Future Nostalgia

Dua Lipa

Warner Music  |  2020
9 / 10
par Ludo  |  le 6 avril 2020

Après 3 ans d’attente, Dua Lipa s’est décidée à venir au secours de ses fans englués comme elle dans un confinement étouffant. Pour amener un peu plus d’espoir et de vie dans cette période qui n’en produit que trop peu, elle sort son album avec une semaine d’avance, quelques jours après que de soi-disant fans peu scrupuleux aient leaké l’album sur la toile. Ironie du calendrier ou jolie parade pour masquer la controverse, au fond peu importe, l’important est que nous ayons de quoi nous trémousser et nous enjailler pour enfin quitter la torpeur cotonneuse de notre isolement imposé.

Comme son nom l’indique, Future Nostalgia est un album qui s’inspire du passé pour hybrider la pop actuelle et lui apporter une dimension nouvelle. Ambitieux sur le papier, ne vous attendez pas pour autant à une galette dans le style de couteaux suisses Charli XCX ou Grimes. Au contraire, l’intention est ici davantage personnelle car l’écoute de l’album nous donne surtout l’impression d’assister à l’aboutissement d’une carrière mise sur orbite depuis un bout de temps par une Dua Lipa qui, déjà adolescente publiait depuis le Kosovo (le pays d’origine de ses parents) ses covers des sirènes Nelly Furtado, Alicia Keys et Beyoncé. Biberonnée pendant cette période au disco, au funk et à la synth-pop propres aux années 80-90 de ses parents, il était logique qu’une Dua Lipa qui marche sur l’eau depuis le succès de son premier album ait le champ libre pour réaliser un projet qui lui ressemble vraiment.

Si l’influence est donc en partie tournée vers le passé, notamment via l’utilisation de samples bien connus (« Need You Tonight » d’INXS sur « Break My Heart » et « Your Woman » de White Town sur « Young Woman »), il serait dommage d’y voir une grande soupe d’influences mal digérées et racoleuses façon The Weeknd sur le poussif et ampoulé After Hours.
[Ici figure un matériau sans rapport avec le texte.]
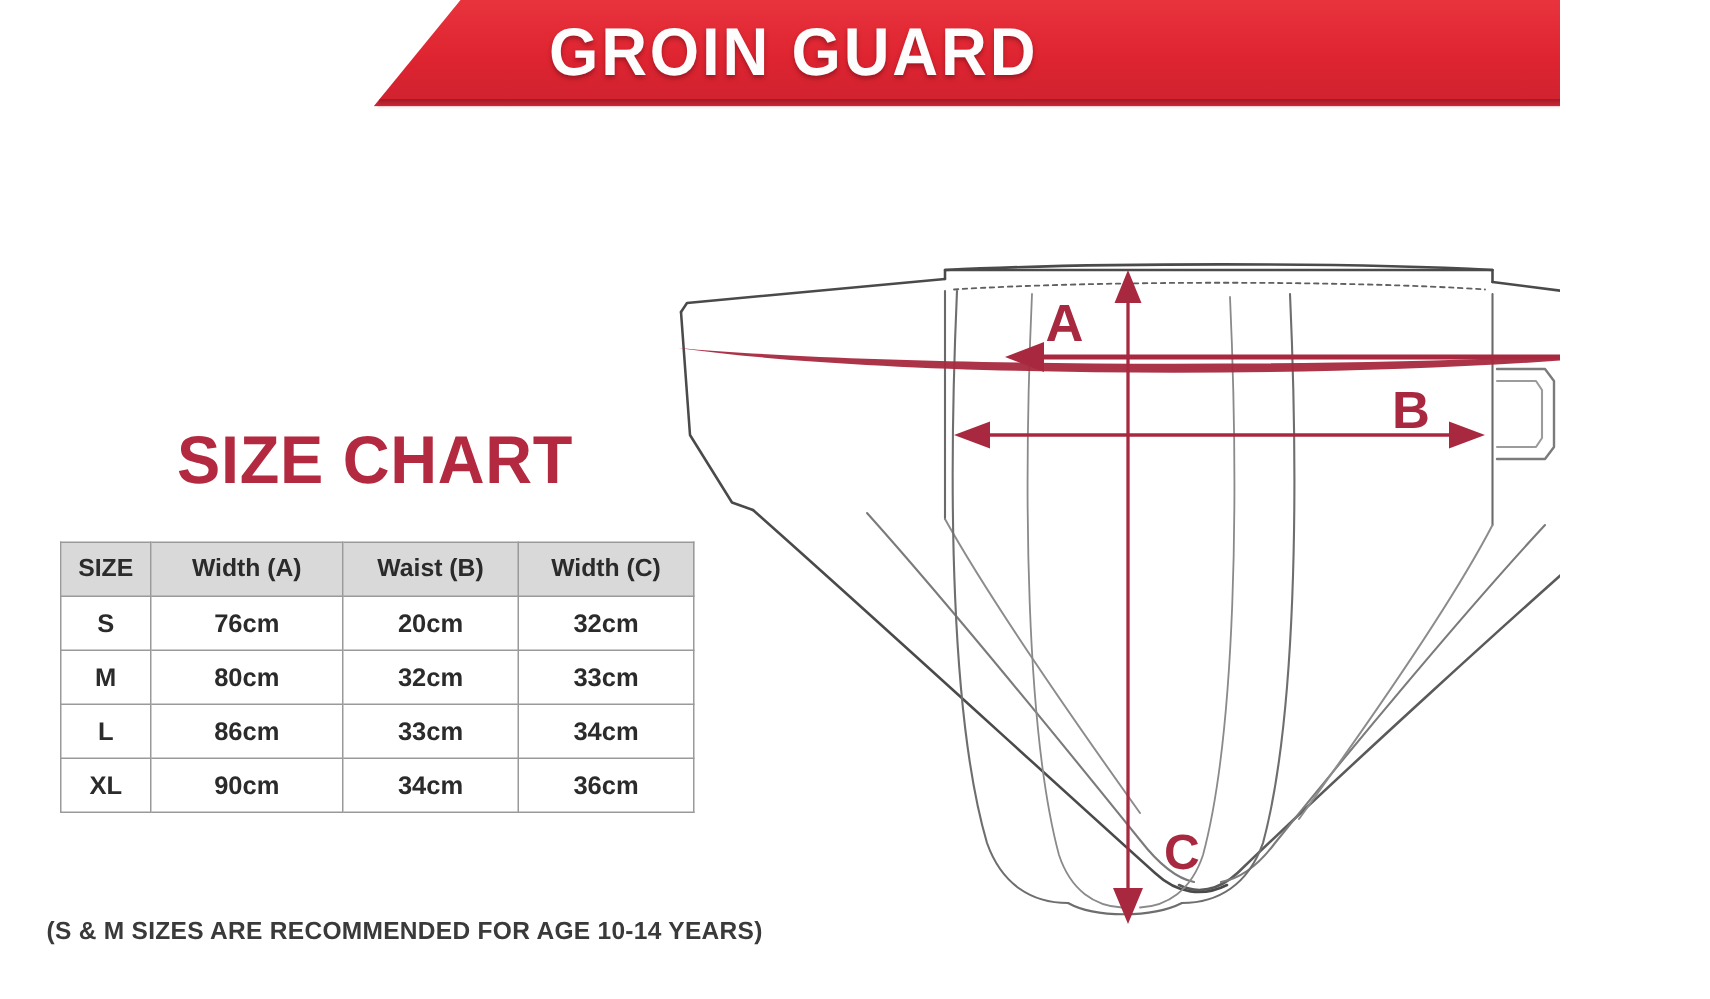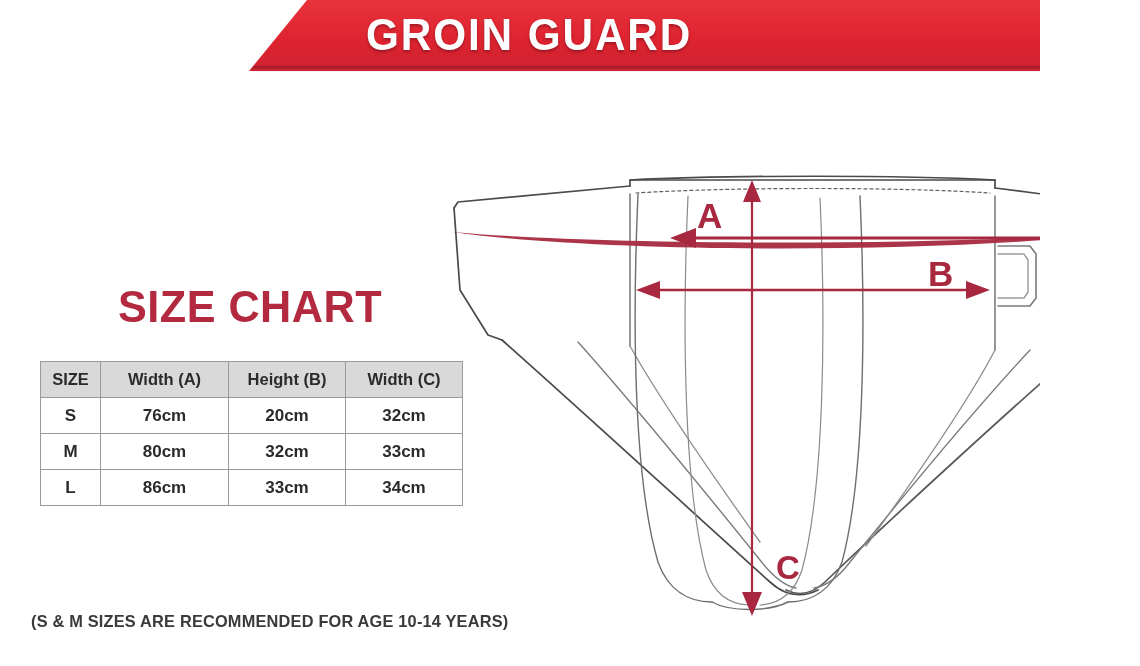--- a/index.html
+++ b/index.html
@@ -163,7 +163,7 @@
       <tr>
         <th>SIZE</th>
         <th>Width (A)</th>
-        <th>Height (B)</th>
+        <th>Waist (B)</th>
         <th>Width (C)</th>
       </tr>
     </thead>

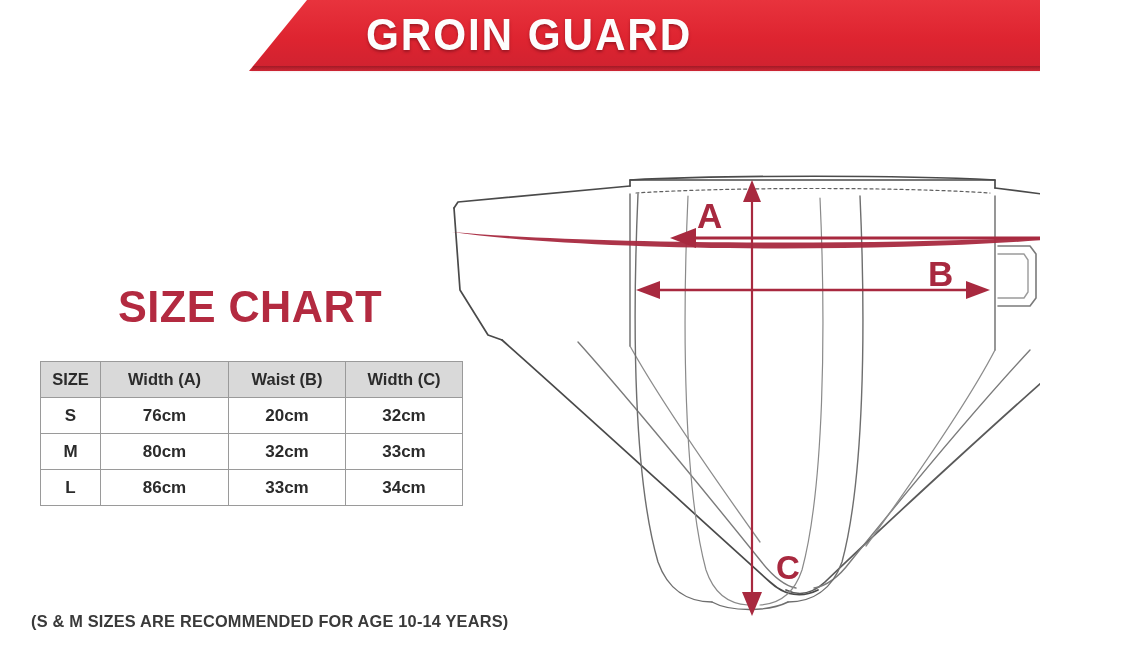--- a/index.html
+++ b/index.html
@@ -186,6 +186,12 @@
         <td>33cm</td>
         <td>34cm</td>
       </tr>
+      <tr>
+        <td>XL</td>
+        <td>90cm</td>
+        <td>34cm</td>
+        <td>36cm</td>
+      </tr>
     </tbody>
   </table>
Loin d’exploiter une nostalgie surannée pour alpaguer l’auditeur lambda, c’est cette référence aux crushs musicaux de son enfance qui donnent à ce projet un caractère résolument plus authentique et davantage personnel que son premier album.

Comme tout bon album de dance, l’album démarre sur un puissant « Future Nostalgia » qui rappelle immédiatement le caractère badass et irréductible de notre chère Dudu : se présentant comme la femelle alpha et comparant ses œuvres à l’architecte John Lautner, l’ambition stratosphérique du disque se fait entendre dès les premières paroles (« You want a timeless song, I wanna change the game »). La suite de cet album continuera à jouer la  arte de l'ego trip sans pour autant tomber dans la posture pseudo-féministe pour surfer sur la tendance.

Cet esprit de résilience et d’empowerment, même s’il est parfois plus discret sur de morceaux plus sentimentaux comme « Cool » et « Levitating », « Love Again » et « Break My Heart » lui permettent de dévoiler une part plus vulnérable et sensible d’elle-même. Davantage pragmatique qu’illusoirement optimiste, son propos exprime son angoisse face à l’incertitude d’une relation qu’elle ne peut maîtriser. Le remède qu’elle trouvera pour s’en délivrer sera illustré dans les hédonistes « Physicial », « Pretty Please » et « Good in Bed » dans lesquels une Dua Lipa qui déborde d’amour souhaite simplement profiter de ce qu’il y a de meilleur chez son partenaire sans se soucier du lendemain ou du qu'en-dira-t-on.

Enfin, le morceau « Boys Will Be Boys » sera l’épilogue de ce tour de force d’affranchissement pour sa dénonciation du mansplaining toujours trop présent dans l’industrie musicale (“It’s second nature to walk home before the sun goes down / And put your keys between your knuckles when there’s boys around/ Isn’t it funny how we laugh it off to hide our fear/ When there’s nothing funny here.”). Mieux encore, comme sur le morceau « Good In Bed » où elle se montrait sardonique envers un partenaire qui ne serait pertinent qu’au plumard, Dua Lipa titille l’immaturité de son audimat patriarcal « Boys will be boys / But girls will be women ». Ce n’est certes pas le passage le mieux écrit ou le plus subtil du disque, mais il a son caractère provocateur et a au moins le mérite d’éveiller une fois de plus les consciences de notre génération post-me-too. Aisément l’un des meilleurs albums de pop très grand public de ce début d’année.